··· Data records ···

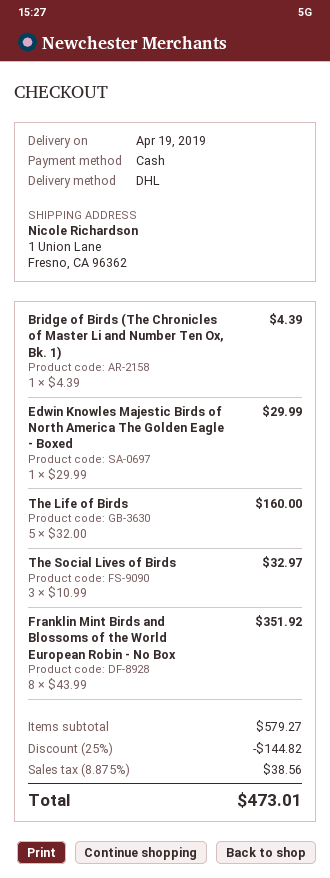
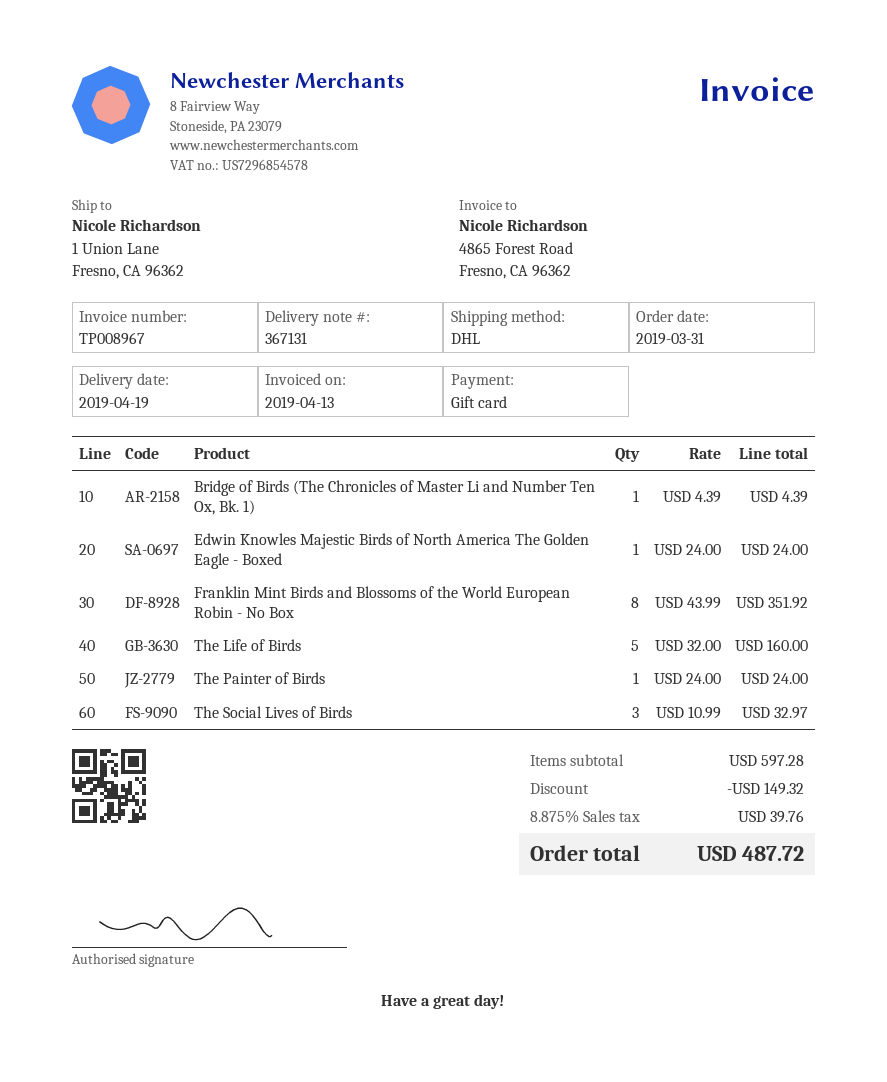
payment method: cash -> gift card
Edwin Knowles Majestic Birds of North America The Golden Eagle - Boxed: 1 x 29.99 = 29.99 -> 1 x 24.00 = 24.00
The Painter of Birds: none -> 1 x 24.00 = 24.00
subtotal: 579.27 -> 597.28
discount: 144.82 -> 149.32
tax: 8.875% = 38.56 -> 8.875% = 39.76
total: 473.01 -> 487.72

···
··· Data records ···

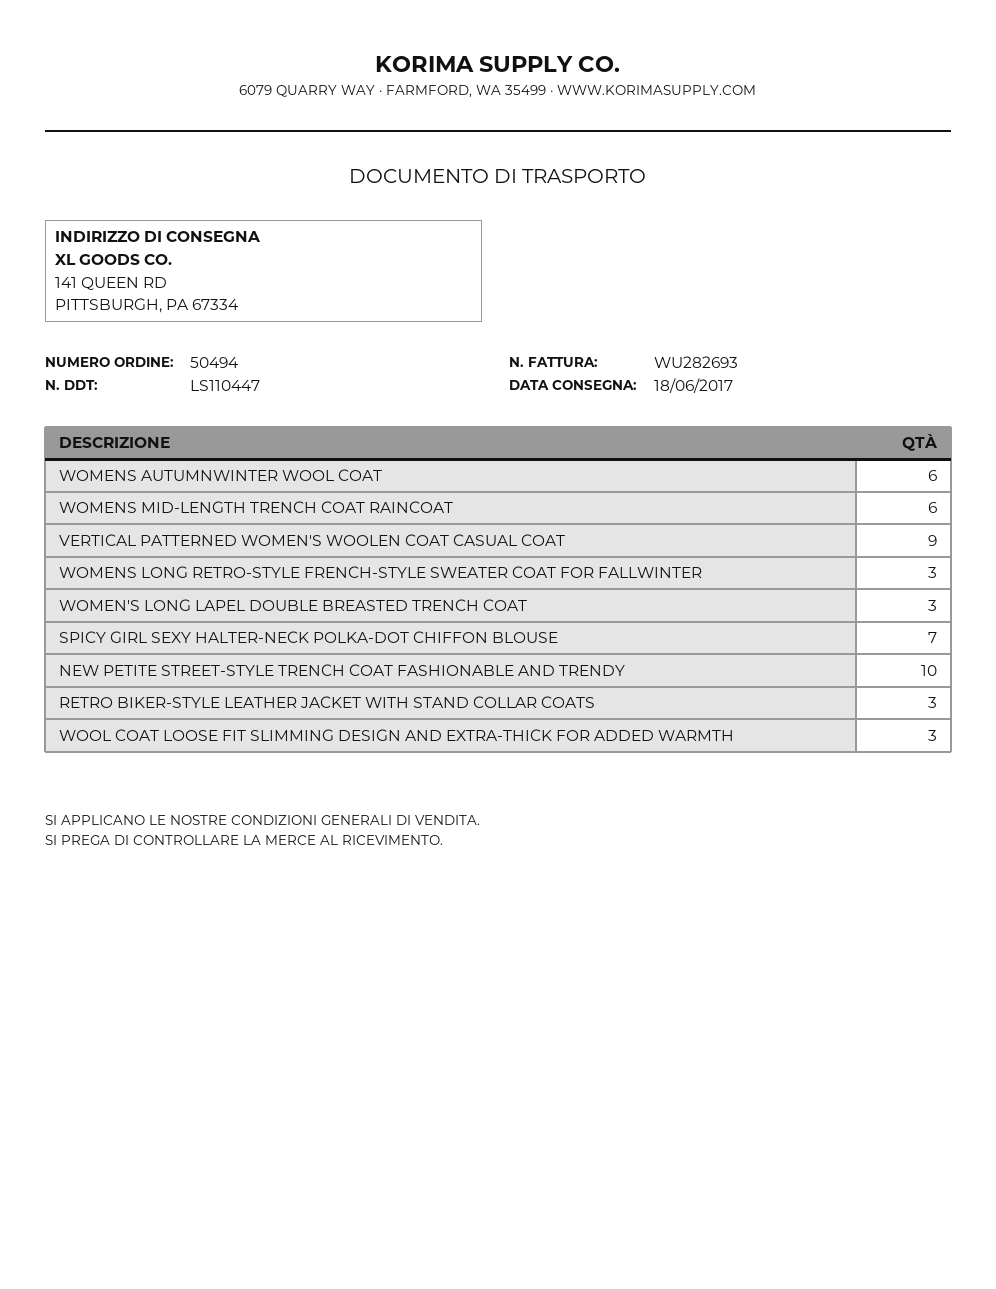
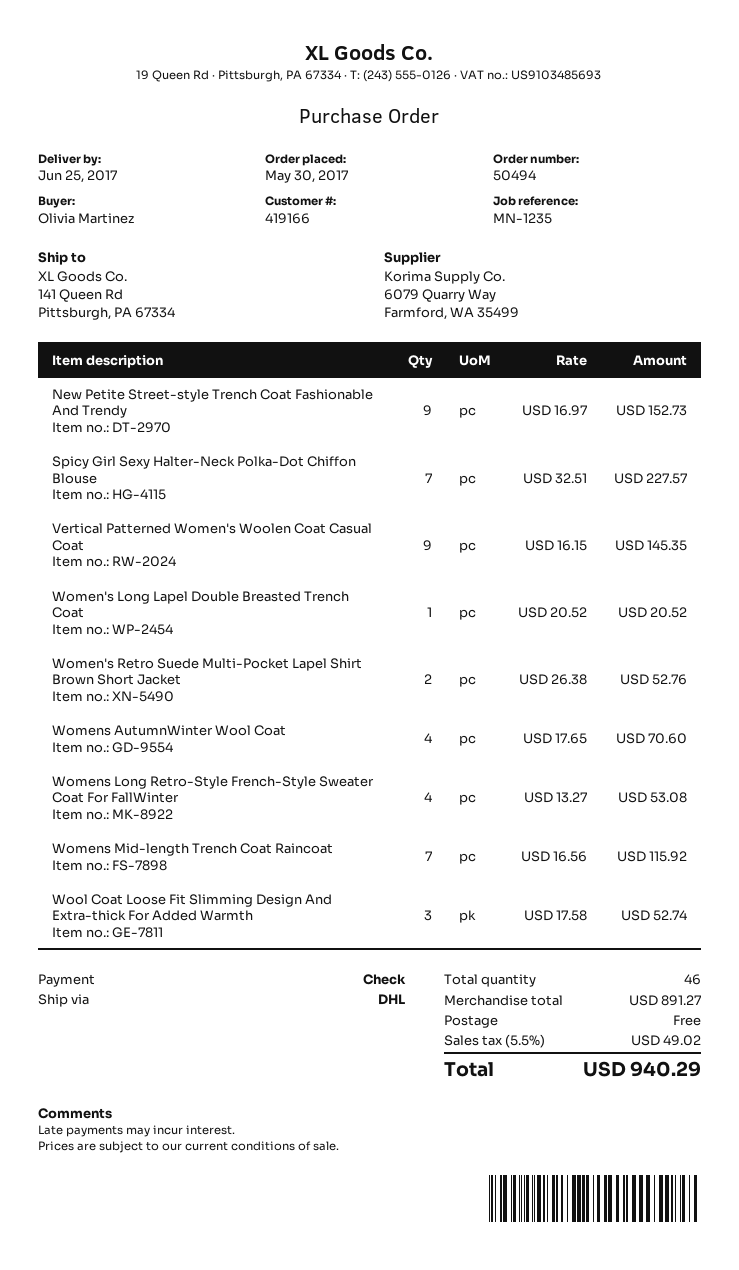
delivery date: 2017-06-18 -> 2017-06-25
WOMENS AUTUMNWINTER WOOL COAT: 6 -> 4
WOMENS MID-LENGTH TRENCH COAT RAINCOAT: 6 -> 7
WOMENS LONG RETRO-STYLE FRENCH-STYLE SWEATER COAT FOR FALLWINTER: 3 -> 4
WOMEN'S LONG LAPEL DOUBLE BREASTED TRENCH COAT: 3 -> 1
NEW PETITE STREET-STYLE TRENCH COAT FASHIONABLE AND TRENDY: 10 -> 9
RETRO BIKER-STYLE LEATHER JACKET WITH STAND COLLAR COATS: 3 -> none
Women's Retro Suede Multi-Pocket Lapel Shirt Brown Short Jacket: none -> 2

···

Problem statement: The response must hold only the lines above from the line with "WOMENS AUTUMNWINTER WOOL COAT: 6 -> 4" through the line with "Women's Retro Suede", each copied exactly, both ends kept.

Answer to this exercise:
WOMENS AUTUMNWINTER WOOL COAT: 6 -> 4
WOMENS MID-LENGTH TRENCH COAT RAINCOAT: 6 -> 7
WOMENS LONG RETRO-STYLE FRENCH-STYLE SWEATER COAT FOR FALLWINTER: 3 -> 4
WOMEN'S LONG LAPEL DOUBLE BREASTED TRENCH COAT: 3 -> 1
NEW PETITE STREET-STYLE TRENCH COAT FASHIONABLE AND TRENDY: 10 -> 9
RETRO BIKER-STYLE LEATHER JACKET WITH STAND COLLAR COATS: 3 -> none
Women's Retro Suede Multi-Pocket Lapel Shirt Brown Short Jacket: none -> 2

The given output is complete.